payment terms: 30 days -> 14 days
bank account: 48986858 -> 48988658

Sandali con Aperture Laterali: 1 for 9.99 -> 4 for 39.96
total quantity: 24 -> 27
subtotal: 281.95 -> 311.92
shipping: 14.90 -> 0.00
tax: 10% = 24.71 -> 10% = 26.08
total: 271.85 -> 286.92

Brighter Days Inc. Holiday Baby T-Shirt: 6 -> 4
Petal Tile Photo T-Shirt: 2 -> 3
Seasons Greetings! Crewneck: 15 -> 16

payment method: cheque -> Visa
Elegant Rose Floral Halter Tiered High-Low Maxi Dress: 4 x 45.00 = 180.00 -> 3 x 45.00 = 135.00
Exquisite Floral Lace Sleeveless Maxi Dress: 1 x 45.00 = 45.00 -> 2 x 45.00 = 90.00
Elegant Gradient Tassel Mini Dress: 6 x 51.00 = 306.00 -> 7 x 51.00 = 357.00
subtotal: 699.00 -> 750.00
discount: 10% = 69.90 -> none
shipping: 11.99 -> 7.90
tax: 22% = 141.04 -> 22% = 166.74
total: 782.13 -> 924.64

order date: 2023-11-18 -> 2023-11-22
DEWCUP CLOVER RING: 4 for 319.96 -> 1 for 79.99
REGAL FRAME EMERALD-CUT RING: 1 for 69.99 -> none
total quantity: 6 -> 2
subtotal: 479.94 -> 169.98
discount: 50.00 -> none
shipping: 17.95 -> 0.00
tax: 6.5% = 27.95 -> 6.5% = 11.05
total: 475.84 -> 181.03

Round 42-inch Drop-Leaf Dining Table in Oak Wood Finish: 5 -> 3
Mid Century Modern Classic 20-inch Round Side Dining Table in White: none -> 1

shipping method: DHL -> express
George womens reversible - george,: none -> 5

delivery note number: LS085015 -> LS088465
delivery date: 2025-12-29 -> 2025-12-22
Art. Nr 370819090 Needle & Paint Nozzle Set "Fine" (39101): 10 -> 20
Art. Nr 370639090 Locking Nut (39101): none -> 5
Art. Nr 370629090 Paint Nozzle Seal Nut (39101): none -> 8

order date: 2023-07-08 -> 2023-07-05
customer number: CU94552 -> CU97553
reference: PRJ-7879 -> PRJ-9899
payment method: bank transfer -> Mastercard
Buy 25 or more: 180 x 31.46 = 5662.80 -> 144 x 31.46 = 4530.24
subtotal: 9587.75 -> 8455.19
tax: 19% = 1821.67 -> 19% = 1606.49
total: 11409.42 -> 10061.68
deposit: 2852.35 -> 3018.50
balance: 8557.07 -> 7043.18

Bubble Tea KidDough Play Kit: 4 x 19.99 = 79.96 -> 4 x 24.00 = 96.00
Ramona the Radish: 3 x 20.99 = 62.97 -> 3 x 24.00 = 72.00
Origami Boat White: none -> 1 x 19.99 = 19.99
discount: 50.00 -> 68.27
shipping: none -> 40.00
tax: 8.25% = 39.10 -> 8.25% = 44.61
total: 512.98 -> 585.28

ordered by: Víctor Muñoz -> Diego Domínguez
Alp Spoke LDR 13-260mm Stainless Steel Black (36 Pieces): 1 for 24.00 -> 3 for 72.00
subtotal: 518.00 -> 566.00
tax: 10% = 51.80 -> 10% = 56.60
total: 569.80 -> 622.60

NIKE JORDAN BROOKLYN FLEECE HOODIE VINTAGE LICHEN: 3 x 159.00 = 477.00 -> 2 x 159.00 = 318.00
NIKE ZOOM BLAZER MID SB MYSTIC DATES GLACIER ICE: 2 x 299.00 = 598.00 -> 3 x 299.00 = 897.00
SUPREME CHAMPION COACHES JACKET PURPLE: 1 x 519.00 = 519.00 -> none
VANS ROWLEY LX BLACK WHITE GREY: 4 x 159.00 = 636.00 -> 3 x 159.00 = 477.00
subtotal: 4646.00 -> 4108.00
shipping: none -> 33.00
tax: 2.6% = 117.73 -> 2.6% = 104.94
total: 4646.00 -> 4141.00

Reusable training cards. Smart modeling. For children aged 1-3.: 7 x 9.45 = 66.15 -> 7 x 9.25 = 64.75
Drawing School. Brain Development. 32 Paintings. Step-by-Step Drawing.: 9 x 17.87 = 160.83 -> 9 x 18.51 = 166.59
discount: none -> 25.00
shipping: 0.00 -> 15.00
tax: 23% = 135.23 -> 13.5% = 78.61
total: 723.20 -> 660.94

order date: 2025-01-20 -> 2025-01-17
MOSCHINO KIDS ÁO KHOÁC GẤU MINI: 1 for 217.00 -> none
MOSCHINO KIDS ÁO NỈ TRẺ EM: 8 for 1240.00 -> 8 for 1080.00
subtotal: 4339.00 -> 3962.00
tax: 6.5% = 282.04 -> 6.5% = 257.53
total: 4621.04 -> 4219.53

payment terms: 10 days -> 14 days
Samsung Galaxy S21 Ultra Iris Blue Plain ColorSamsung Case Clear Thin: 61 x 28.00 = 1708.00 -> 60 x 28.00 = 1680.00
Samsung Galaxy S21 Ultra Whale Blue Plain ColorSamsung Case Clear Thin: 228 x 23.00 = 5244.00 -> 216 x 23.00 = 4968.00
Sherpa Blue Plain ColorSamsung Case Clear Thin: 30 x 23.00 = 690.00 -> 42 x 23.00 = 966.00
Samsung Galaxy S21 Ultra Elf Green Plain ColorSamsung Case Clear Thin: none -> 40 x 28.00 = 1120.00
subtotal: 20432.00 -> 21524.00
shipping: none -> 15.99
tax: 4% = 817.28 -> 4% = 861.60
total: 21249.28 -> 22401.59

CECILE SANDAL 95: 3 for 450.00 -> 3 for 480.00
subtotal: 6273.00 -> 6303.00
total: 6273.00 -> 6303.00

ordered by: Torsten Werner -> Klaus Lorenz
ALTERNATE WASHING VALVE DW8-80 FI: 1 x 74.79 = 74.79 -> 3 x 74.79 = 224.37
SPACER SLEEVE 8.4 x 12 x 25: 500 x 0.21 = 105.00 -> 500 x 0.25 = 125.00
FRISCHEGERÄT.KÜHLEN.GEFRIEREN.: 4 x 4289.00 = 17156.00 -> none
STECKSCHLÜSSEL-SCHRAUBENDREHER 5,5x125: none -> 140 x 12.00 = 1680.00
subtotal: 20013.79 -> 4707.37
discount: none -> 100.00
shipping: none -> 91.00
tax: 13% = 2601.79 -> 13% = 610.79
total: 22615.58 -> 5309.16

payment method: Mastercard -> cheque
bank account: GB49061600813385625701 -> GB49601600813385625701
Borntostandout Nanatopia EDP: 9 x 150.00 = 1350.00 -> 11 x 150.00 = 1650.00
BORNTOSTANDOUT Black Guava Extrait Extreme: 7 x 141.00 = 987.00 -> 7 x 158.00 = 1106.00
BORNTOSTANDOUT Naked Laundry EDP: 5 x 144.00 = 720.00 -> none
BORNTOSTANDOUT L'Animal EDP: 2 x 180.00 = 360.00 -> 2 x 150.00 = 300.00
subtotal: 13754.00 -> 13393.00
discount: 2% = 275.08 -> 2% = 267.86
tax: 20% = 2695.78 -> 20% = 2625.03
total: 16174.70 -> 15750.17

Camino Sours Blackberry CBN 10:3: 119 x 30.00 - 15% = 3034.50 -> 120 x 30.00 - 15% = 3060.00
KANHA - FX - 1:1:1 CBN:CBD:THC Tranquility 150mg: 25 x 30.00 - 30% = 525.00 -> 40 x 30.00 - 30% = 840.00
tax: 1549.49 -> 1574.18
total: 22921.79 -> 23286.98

PROBLEM DESCRIPTION: Transcribe all of the material without omitting a line.

THE ANSWER:
payment terms: 30 days -> 14 days
bank account: 48986858 -> 48988658

Sandali con Aperture Laterali: 1 for 9.99 -> 4 for 39.96
total quantity: 24 -> 27
subtotal: 281.95 -> 311.92
shipping: 14.90 -> 0.00
tax: 10% = 24.71 -> 10% = 26.08
total: 271.85 -> 286.92

Brighter Days Inc. Holiday Baby T-Shirt: 6 -> 4
Petal Tile Photo T-Shirt: 2 -> 3
Seasons Greetings! Crewneck: 15 -> 16

payment method: cheque -> Visa
Elegant Rose Floral Halter Tiered High-Low Maxi Dress: 4 x 45.00 = 180.00 -> 3 x 45.00 = 135.00
Exquisite Floral Lace Sleeveless Maxi Dress: 1 x 45.00 = 45.00 -> 2 x 45.00 = 90.00
Elegant Gradient Tassel Mini Dress: 6 x 51.00 = 306.00 -> 7 x 51.00 = 357.00
subtotal: 699.00 -> 750.00
discount: 10% = 69.90 -> none
shipping: 11.99 -> 7.90
tax: 22% = 141.04 -> 22% = 166.74
total: 782.13 -> 924.64

order date: 2023-11-18 -> 2023-11-22
DEWCUP CLOVER RING: 4 for 319.96 -> 1 for 79.99
REGAL FRAME EMERALD-CUT RING: 1 for 69.99 -> none
total quantity: 6 -> 2
subtotal: 479.94 -> 169.98
discount: 50.00 -> none
shipping: 17.95 -> 0.00
tax: 6.5% = 27.95 -> 6.5% = 11.05
total: 475.84 -> 181.03

Round 42-inch Drop-Leaf Dining Table in Oak Wood Finish: 5 -> 3
Mid Century Modern Classic 20-inch Round Side Dining Table in White: none -> 1

shipping method: DHL -> express
George womens reversible - george,: none -> 5

delivery note number: LS085015 -> LS088465
delivery date: 2025-12-29 -> 2025-12-22
Art. Nr 370819090 Needle & Paint Nozzle Set "Fine" (39101): 10 -> 20
Art. Nr 370639090 Locking Nut (39101): none -> 5
Art. Nr 370629090 Paint Nozzle Seal Nut (39101): none -> 8

order date: 2023-07-08 -> 2023-07-05
customer number: CU94552 -> CU97553
reference: PRJ-7879 -> PRJ-9899
payment method: bank transfer -> Mastercard
Buy 25 or more: 180 x 31.46 = 5662.80 -> 144 x 31.46 = 4530.24
subtotal: 9587.75 -> 8455.19
tax: 19% = 1821.67 -> 19% = 1606.49
total: 11409.42 -> 10061.68
deposit: 2852.35 -> 3018.50
balance: 8557.07 -> 7043.18

Bubble Tea KidDough Play Kit: 4 x 19.99 = 79.96 -> 4 x 24.00 = 96.00
Ramona the Radish: 3 x 20.99 = 62.97 -> 3 x 24.00 = 72.00
Origami Boat White: none -> 1 x 19.99 = 19.99
discount: 50.00 -> 68.27
shipping: none -> 40.00
tax: 8.25% = 39.10 -> 8.25% = 44.61
total: 512.98 -> 585.28

ordered by: Víctor Muñoz -> Diego Domínguez
Alp Spoke LDR 13-260mm Stainless Steel Black (36 Pieces): 1 for 24.00 -> 3 for 72.00
subtotal: 518.00 -> 566.00
tax: 10% = 51.80 -> 10% = 56.60
total: 569.80 -> 622.60

NIKE JORDAN BROOKLYN FLEECE HOODIE VINTAGE LICHEN: 3 x 159.00 = 477.00 -> 2 x 159.00 = 318.00
NIKE ZOOM BLAZER MID SB MYSTIC DATES GLACIER ICE: 2 x 299.00 = 598.00 -> 3 x 299.00 = 897.00
SUPREME CHAMPION COACHES JACKET PURPLE: 1 x 519.00 = 519.00 -> none
VANS ROWLEY LX BLACK WHITE GREY: 4 x 159.00 = 636.00 -> 3 x 159.00 = 477.00
subtotal: 4646.00 -> 4108.00
shipping: none -> 33.00
tax: 2.6% = 117.73 -> 2.6% = 104.94
total: 4646.00 -> 4141.00

Reusable training cards. Smart modeling. For children aged 1-3.: 7 x 9.45 = 66.15 -> 7 x 9.25 = 64.75
Drawing School. Brain Development. 32 Paintings. Step-by-Step Drawing.: 9 x 17.87 = 160.83 -> 9 x 18.51 = 166.59
discount: none -> 25.00
shipping: 0.00 -> 15.00
tax: 23% = 135.23 -> 13.5% = 78.61
total: 723.20 -> 660.94

order date: 2025-01-20 -> 2025-01-17
MOSCHINO KIDS ÁO KHOÁC GẤU MINI: 1 for 217.00 -> none
MOSCHINO KIDS ÁO NỈ TRẺ EM: 8 for 1240.00 -> 8 for 1080.00
subtotal: 4339.00 -> 3962.00
tax: 6.5% = 282.04 -> 6.5% = 257.53
total: 4621.04 -> 4219.53

payment terms: 10 days -> 14 days
Samsung Galaxy S21 Ultra Iris Blue Plain ColorSamsung Case Clear Thin: 61 x 28.00 = 1708.00 -> 60 x 28.00 = 1680.00
Samsung Galaxy S21 Ultra Whale Blue Plain ColorSamsung Case Clear Thin: 228 x 23.00 = 5244.00 -> 216 x 23.00 = 4968.00
Sherpa Blue Plain ColorSamsung Case Clear Thin: 30 x 23.00 = 690.00 -> 42 x 23.00 = 966.00
Samsung Galaxy S21 Ultra Elf Green Plain ColorSamsung Case Clear Thin: none -> 40 x 28.00 = 1120.00
subtotal: 20432.00 -> 21524.00
shipping: none -> 15.99
tax: 4% = 817.28 -> 4% = 861.60
total: 21249.28 -> 22401.59

CECILE SANDAL 95: 3 for 450.00 -> 3 for 480.00
subtotal: 6273.00 -> 6303.00
total: 6273.00 -> 6303.00

ordered by: Torsten Werner -> Klaus Lorenz
ALTERNATE WASHING VALVE DW8-80 FI: 1 x 74.79 = 74.79 -> 3 x 74.79 = 224.37
SPACER SLEEVE 8.4 x 12 x 25: 500 x 0.21 = 105.00 -> 500 x 0.25 = 125.00
FRISCHEGERÄT.KÜHLEN.GEFRIEREN.: 4 x 4289.00 = 17156.00 -> none
STECKSCHLÜSSEL-SCHRAUBENDREHER 5,5x125: none -> 140 x 12.00 = 1680.00
subtotal: 20013.79 -> 4707.37
discount: none -> 100.00
shipping: none -> 91.00
tax: 13% = 2601.79 -> 13% = 610.79
total: 22615.58 -> 5309.16

payment method: Mastercard -> cheque
bank account: GB49061600813385625701 -> GB49601600813385625701
Borntostandout Nanatopia EDP: 9 x 150.00 = 1350.00 -> 11 x 150.00 = 1650.00
BORNTOSTANDOUT Black Guava Extrait Extreme: 7 x 141.00 = 987.00 -> 7 x 158.00 = 1106.00
BORNTOSTANDOUT Naked Laundry EDP: 5 x 144.00 = 720.00 -> none
BORNTOSTANDOUT L'Animal EDP: 2 x 180.00 = 360.00 -> 2 x 150.00 = 300.00
subtotal: 13754.00 -> 13393.00
discount: 2% = 275.08 -> 2% = 267.86
tax: 20% = 2695.78 -> 20% = 2625.03
total: 16174.70 -> 15750.17

Camino Sours Blackberry CBN 10:3: 119 x 30.00 - 15% = 3034.50 -> 120 x 30.00 - 15% = 3060.00
KANHA - FX - 1:1:1 CBN:CBD:THC Tranquility 150mg: 25 x 30.00 - 30% = 525.00 -> 40 x 30.00 - 30% = 840.00
tax: 1549.49 -> 1574.18
total: 22921.79 -> 23286.98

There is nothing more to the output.